9/9/10

Won't anybody think about the children?



Via NPR,

Based on surveys Barnes collected, the top five worries of parents are, in order:
• Kidnapping
• School snipers
• Terrorists
• Dangerous strangers
• Drugs

Terrorists? Snipers? Really? What the hell is wrong with this country?

But how do children really get hurt or killed?
• Car accidents
• Homicide (usually committed by a person who knows the child, not a stranger)
• Abuse
• Suicide
• Drowning

Car accidents are definitely my biggest fear, so I guess I'm… realistic? That's depressing. 

4 comments:

  1. So how do you protect your child from your friends and associates?

    Easier to focus on the "other" than acknowledge the fact that your day care provider's loser brother-in-law is probably the one who will molest your children.

    Statistically, I'm the person most likely to kill my wife. So, she'd be safer if I left her, right?

    ReplyDelete
  2. Anonymous10/9/10 07:20

    Wow. Both of those lists bother me in ways.

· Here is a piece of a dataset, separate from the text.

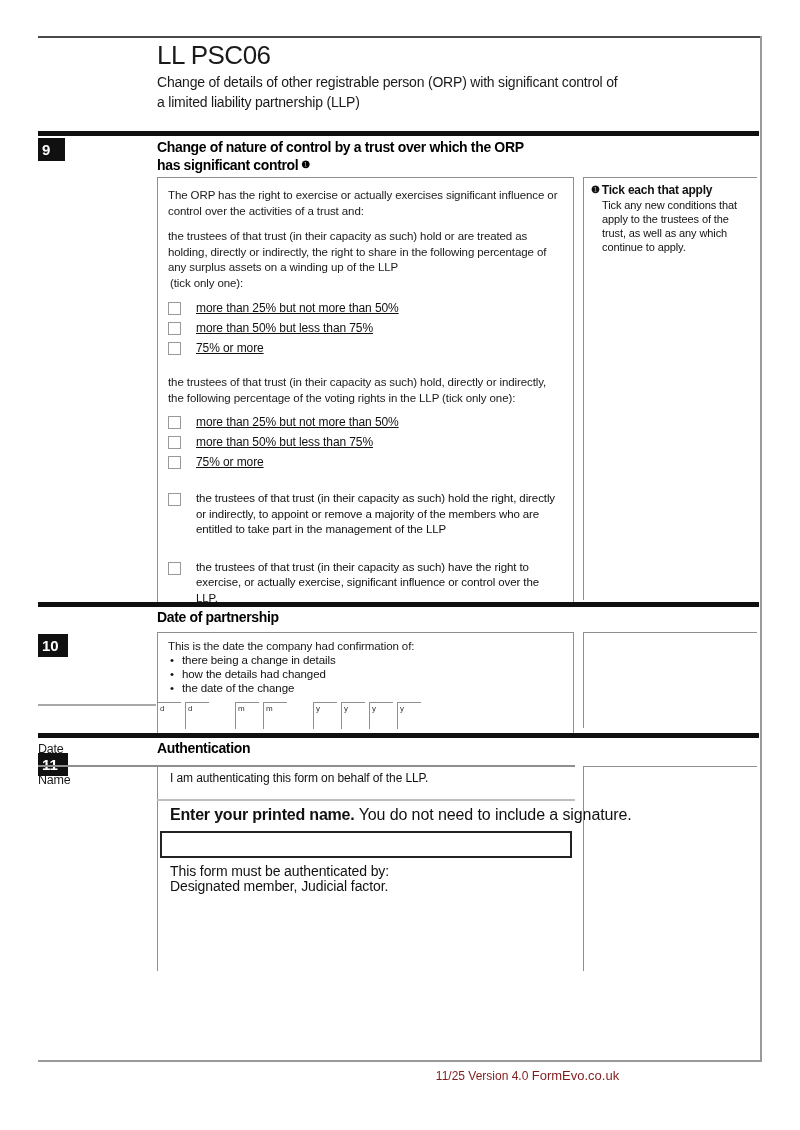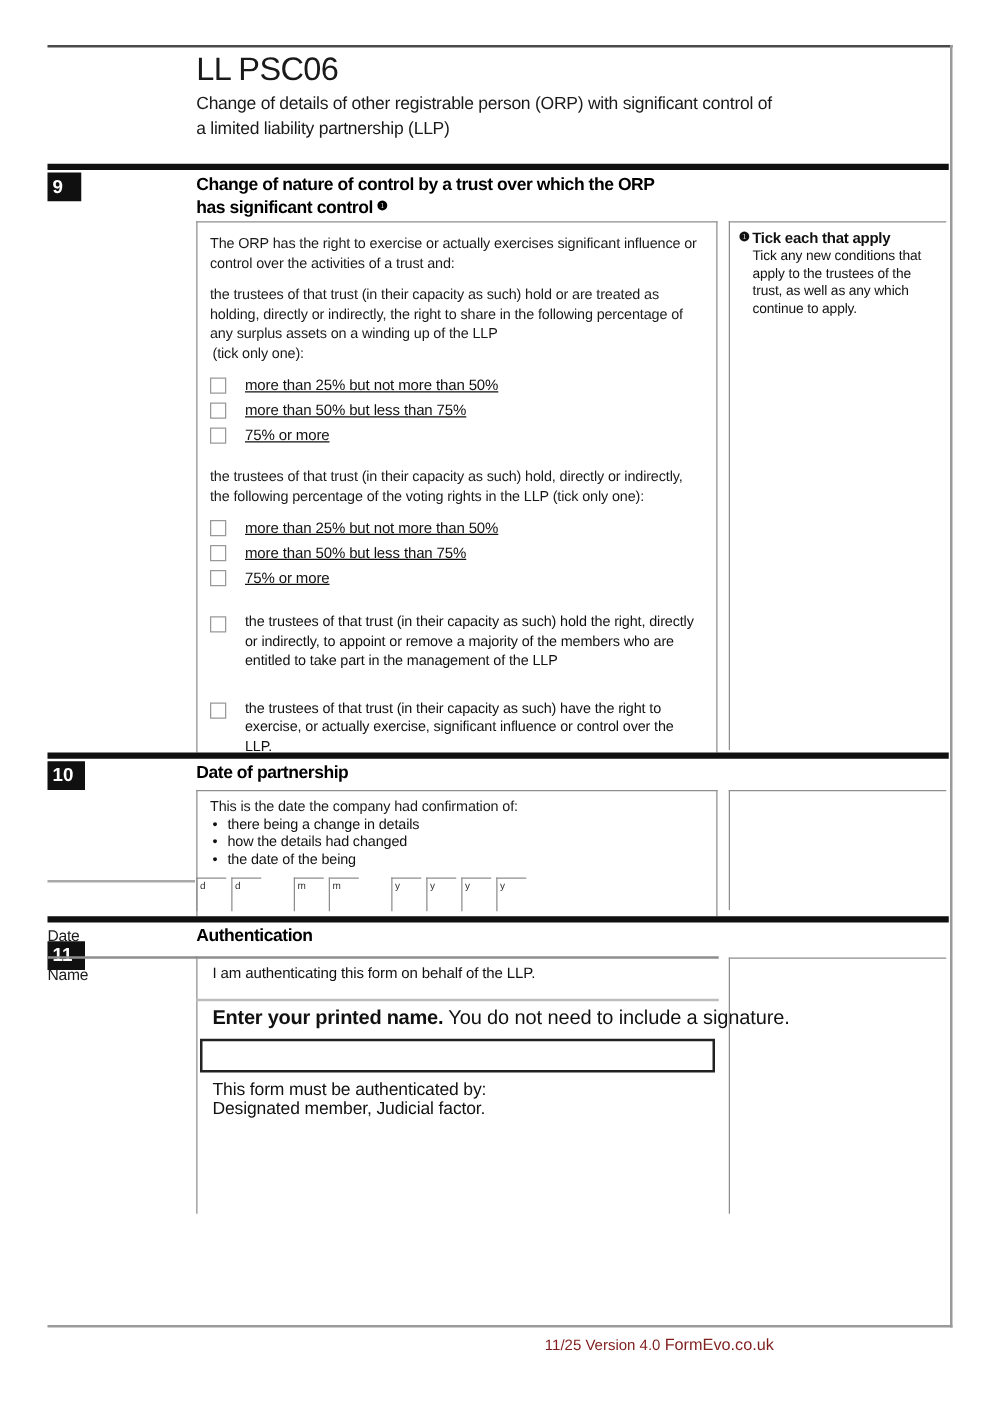"10" div.section-num { top: 609px -> 634px }
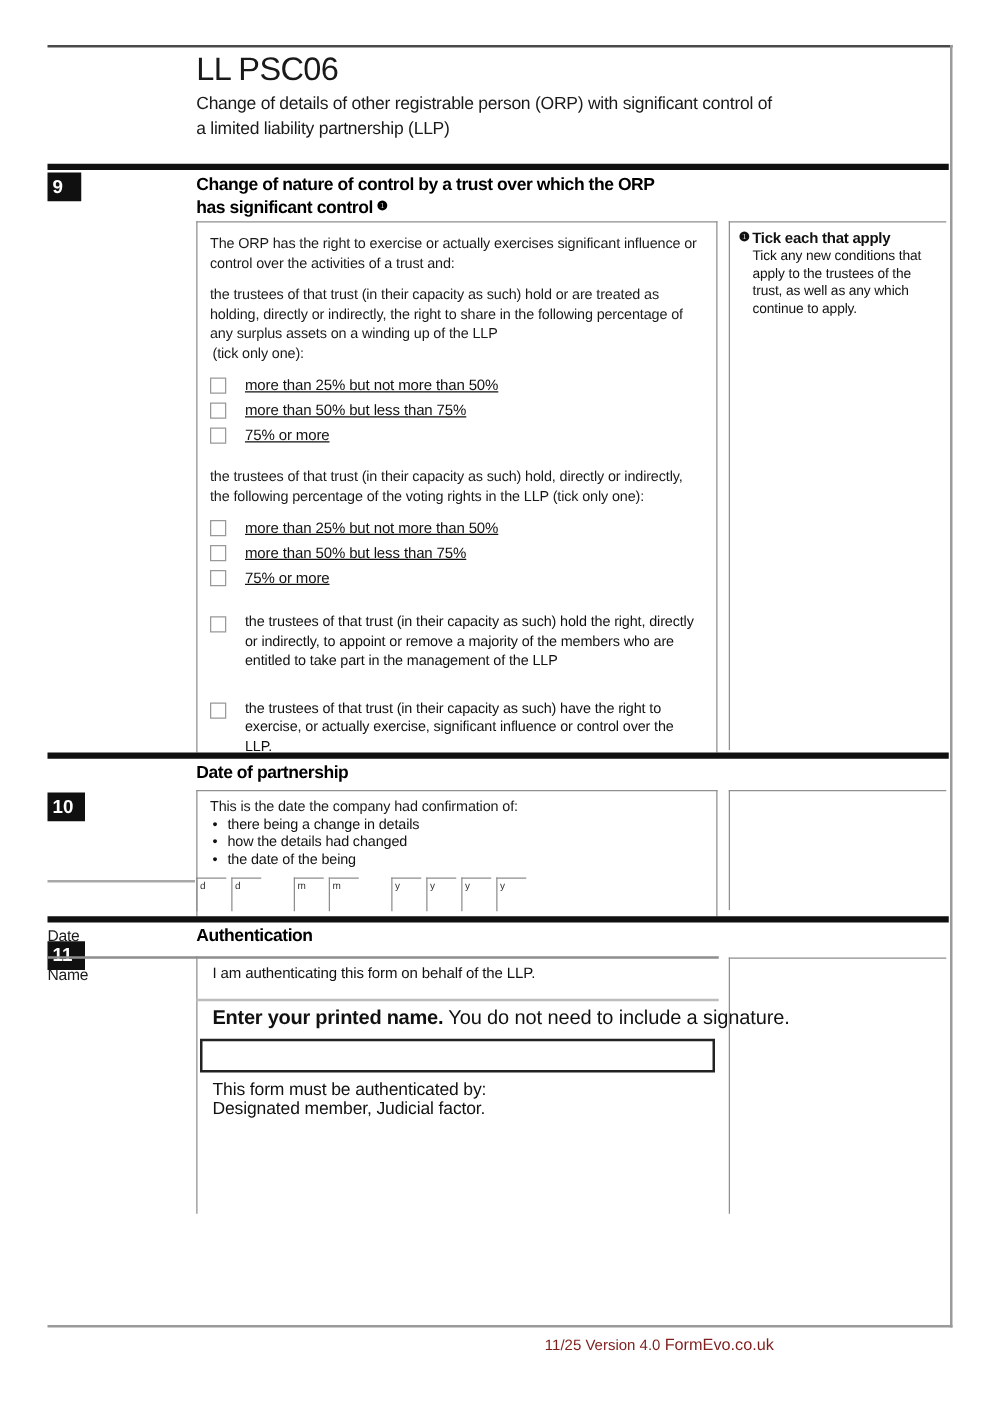"the date of the being" div { text: being -> change }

    Terrorists? Really? Was this survey taken in NYC or high urban populations? I can't imagine some parent is sitting in a field in Kansas watching the sky for terrorist activity. Wouldn't they be more afraid of the tractor?

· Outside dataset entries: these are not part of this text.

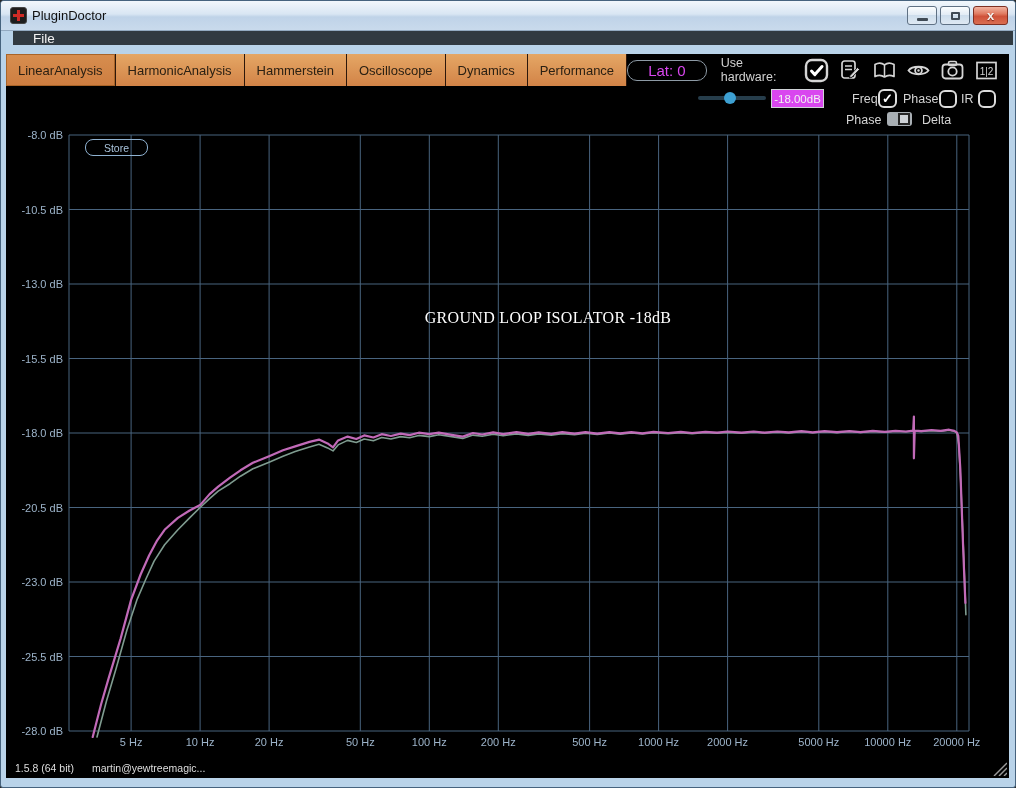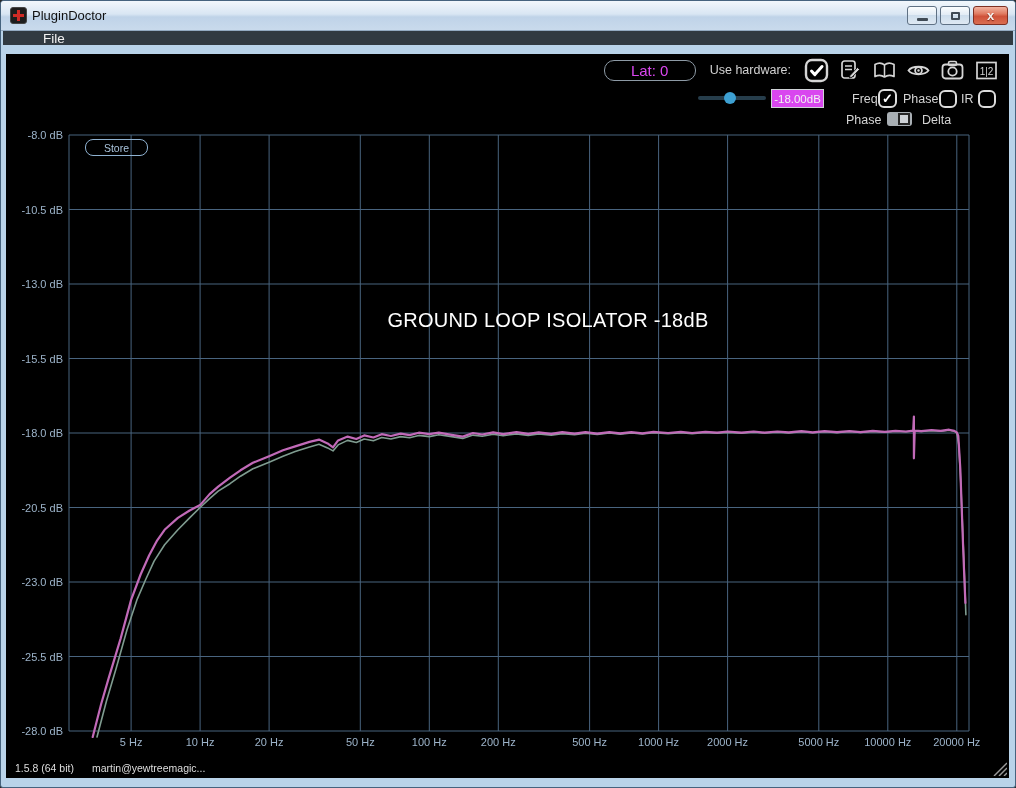"File" .menubar { left: 2px -> 12px; padding-left: 20px -> none }
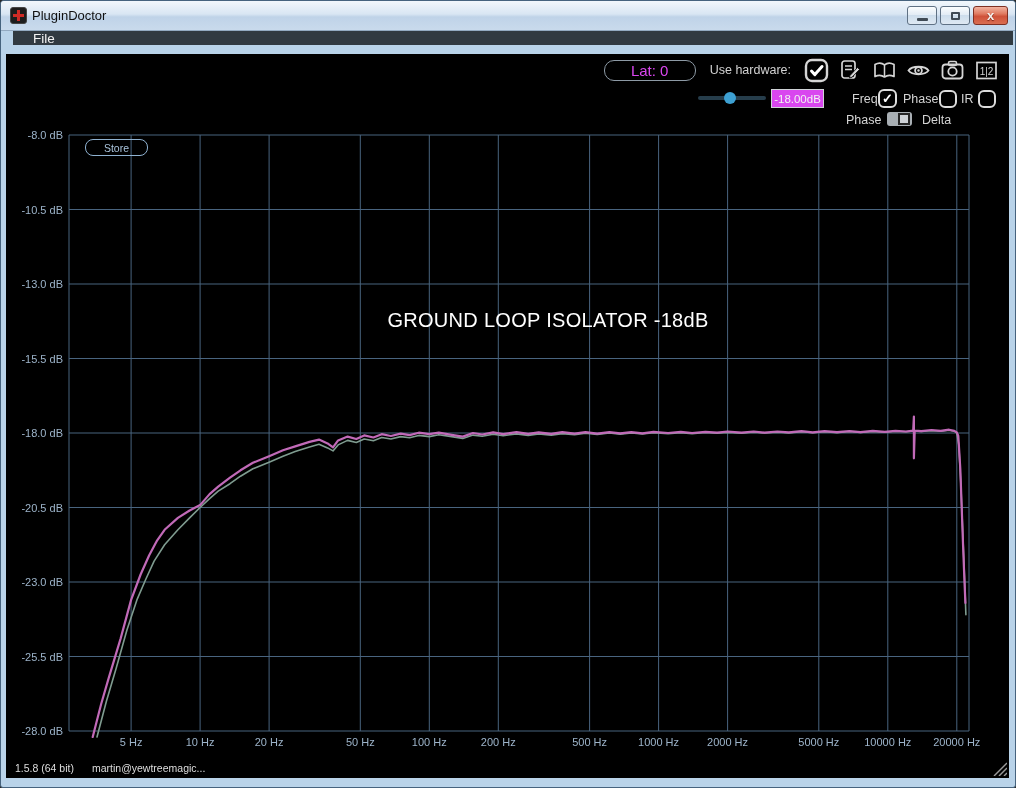"LinearAnalysis" div { html: none -> <div> <div>LinearAnalysis</div> <div>HarmonicAnalysis</div> <div>Hammerstein</div> <div>Oscilloscope</div> <div>Dynamics</div> <div>Performance</div> </div> }
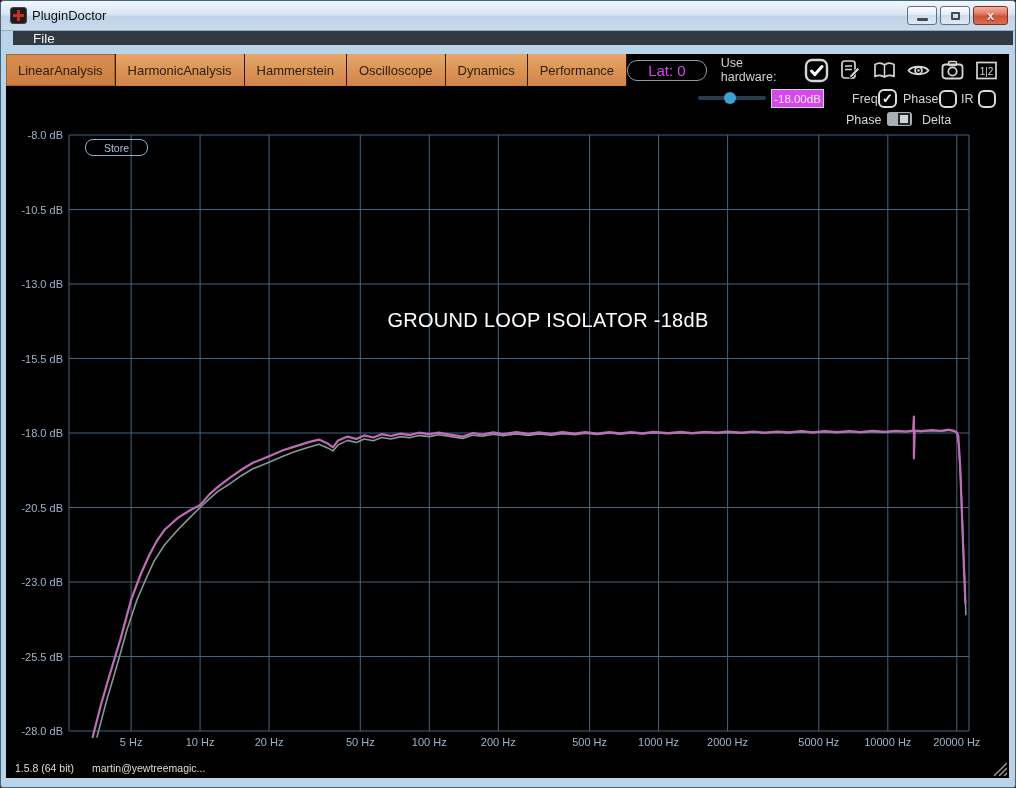"GROUND LOOP ISOLATOR -18dB" .annotation { font-family: none -> Liberation Serif, serif; font-size: 20px -> 16px }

    At this point, having a teenager, I'm more concerned for bad judgment on the part of my daughter, which makes car accidents and jumping off a bridge because her friends did my biggest concerns.

    ReplyDelete
  3. Even if it is marginally "easier" to focus on the fantastical school sniper, it's not healthy, either.

    ReplyDelete
  4. stardate06259412/9/10 15:31

    What the hell is wrong? In brief: read "The Gift of Fear" by Gavin de Becker. It's an oldie, but a goodie; I can really get behind a lot of what he says. In not-so-brief: what people decide to be afraid of is often shaped by The News, and they forget that The News is mostly concerned about profit. Therefore, only stories deemed "sexy" enough get a lot of air time. Kidnapping, school snipers, terrorists, and drugs are sexy. Drowning and abuse are not. Suicide is only sexy if it's part of a school sniper or terrorist story. Car accidents are way too common to warrant any attention at all unless there's a multi-car pile-up or some great visual footage of something unusual. As for stranger-danger versus non-stranger: people simply don't want to believe that someone they know could harm their child. Oh we silly humans! So willing to not see things as they really are, and as Safety Neal says, easier to focus on the "other" than acknowledge that we might have to change our own behavior or ways of thinking. (Jason: I wouldn't be depressed. Anyone who lives in a town like ours should be very aware of the importance of driving defensively. That's just being smart.)